No chikungunya virus infections among Dutch long-term travellers to (sub)tropical countries: a prospective study 2008–2011
BMC Infectious Diseases volume 19, Article number: 196 (2019)
Chikungunya is an arthropod-borne viral disease now identified in over 60 countries in Asia, Africa, Europe, and the Americas. Chikungunya virus (CHIKV) has spread in the last 15 years to many countries, causing large local outbreaks. CHIKV infection can be clinically misdiagnosed in areas where dengue and/or Zika infections occur. Prospective studies are necessary to calculate the true incidence rate of CHIKV infection in travellers. The aim of this study was to obtain the attack and incidence rates of CHIKV infection among long-term travellers and identify associated risk factors.

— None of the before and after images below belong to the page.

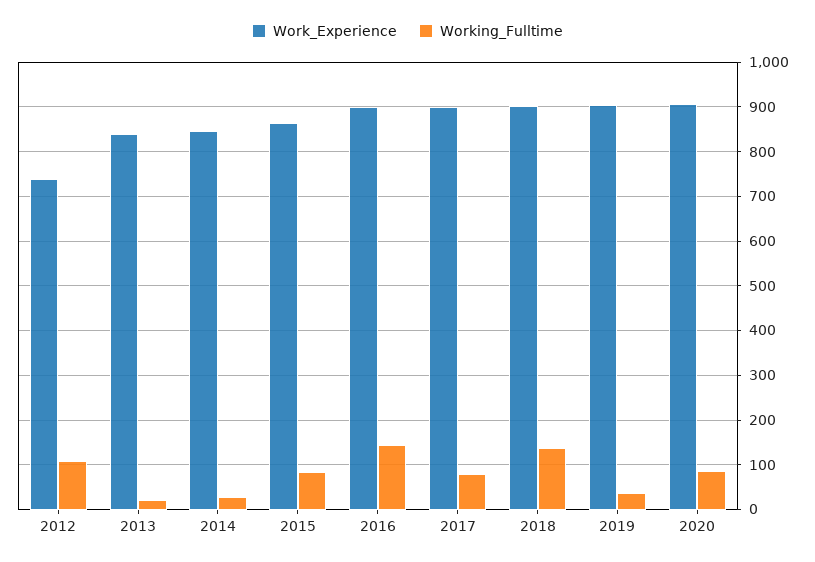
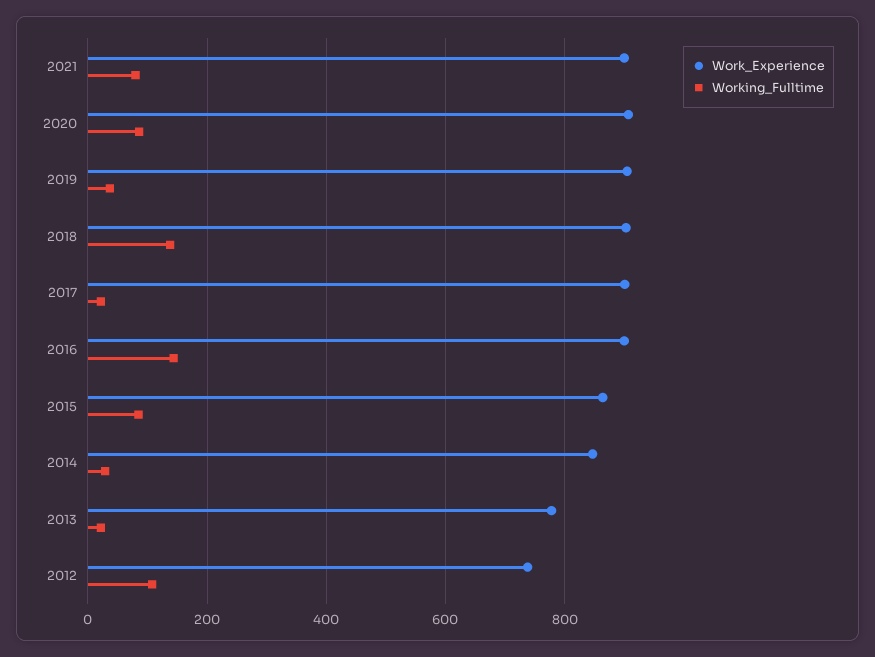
Work_Experience, 2013: 840 -> 780
Working_Fulltime, 2017: 80 -> 20
Work_Experience, 2021: none -> 900
Working_Fulltime, 2021: none -> 80

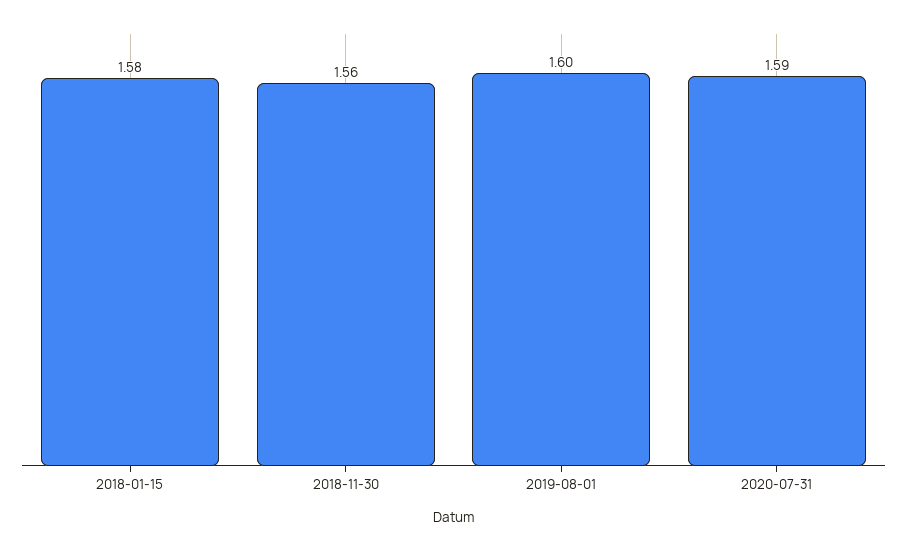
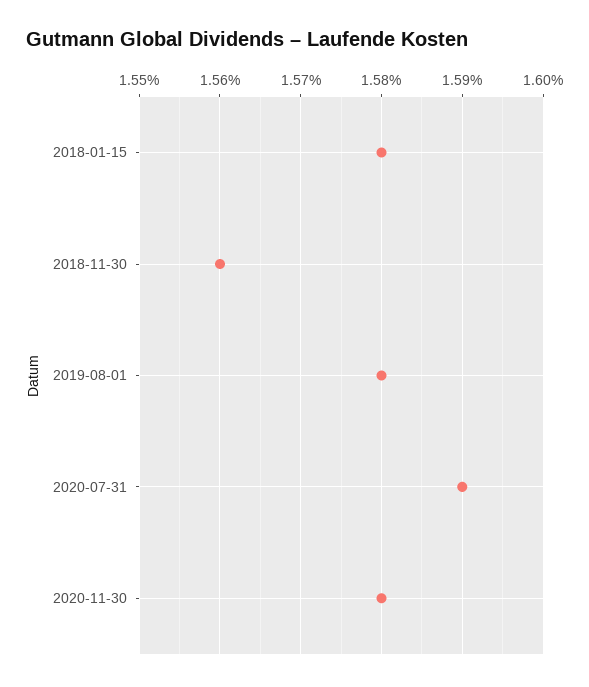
2019-08-01: 1.6 -> 1.58
2020-11-30: none -> 1.58

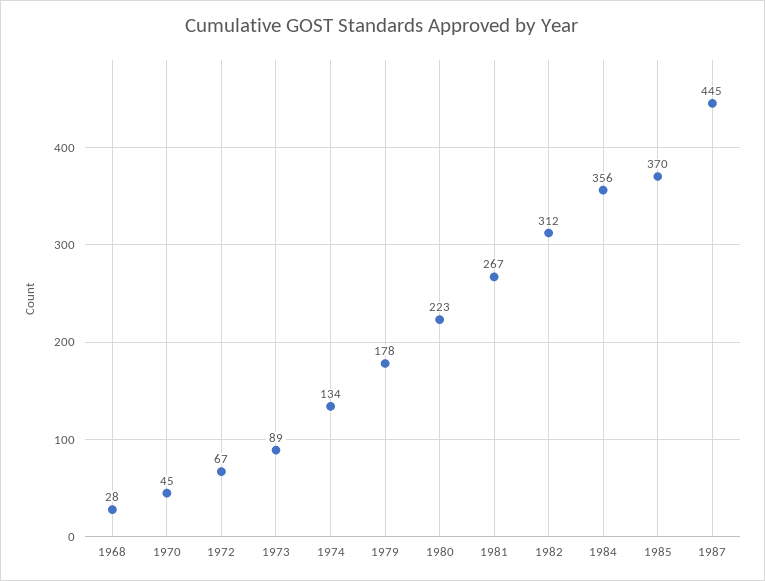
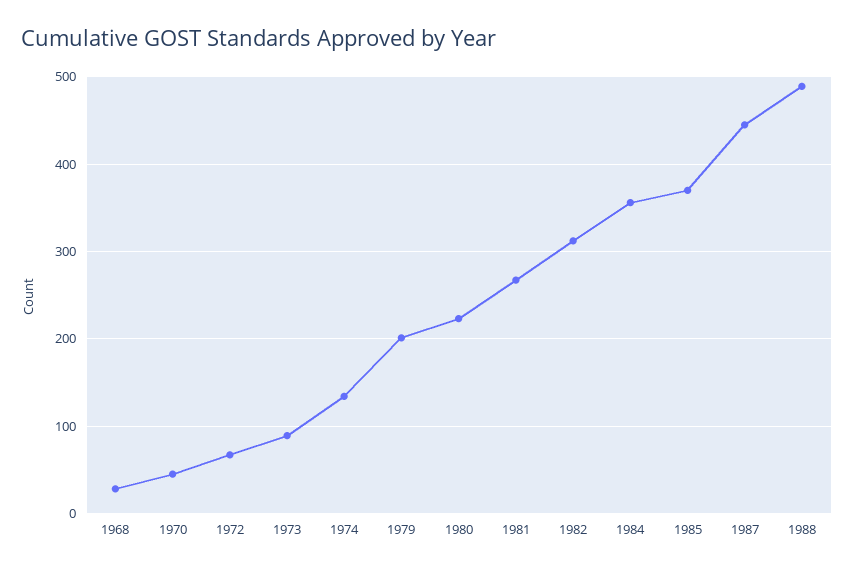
1979: 178 -> 200
1988: none -> 490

A previously collected prospective cohort of Dutch long-term travellers (12–52 weeks) to subtropical and tropical countries was tested. From December 2008 to September 2011, participants were recruited at the travel clinic of the Public Health Service Amsterdam. A weekly diary was kept during travel in which participants recorded their itinerary, symptoms, and physician visits. On return, their pre- and post-travel blood samples were tested for the presence of IgG antibodies to CHIKV antigen. Seroconversions were confirmed by an in-house CHIKV neutralisation test.
The median age of 603 participants was 25 years (interquartile range [IQR]: 23–29); 35.7% were male; median travel duration was 20 weeks (IQR: 15–25), and purpose of travel was predominantly tourism (62%).
The presence of anti-CHIKV IgG in the pre-travel sample, suggestive of previous CHIKV infection, was found for 3/603 participants (0.5%); all three had been previously travelling in either Africa or Asia. In one traveler who visited Latin America, a seroconversion was found (0.2%) but the CHIKV neutralisation test was negative, making the incidence rate 0.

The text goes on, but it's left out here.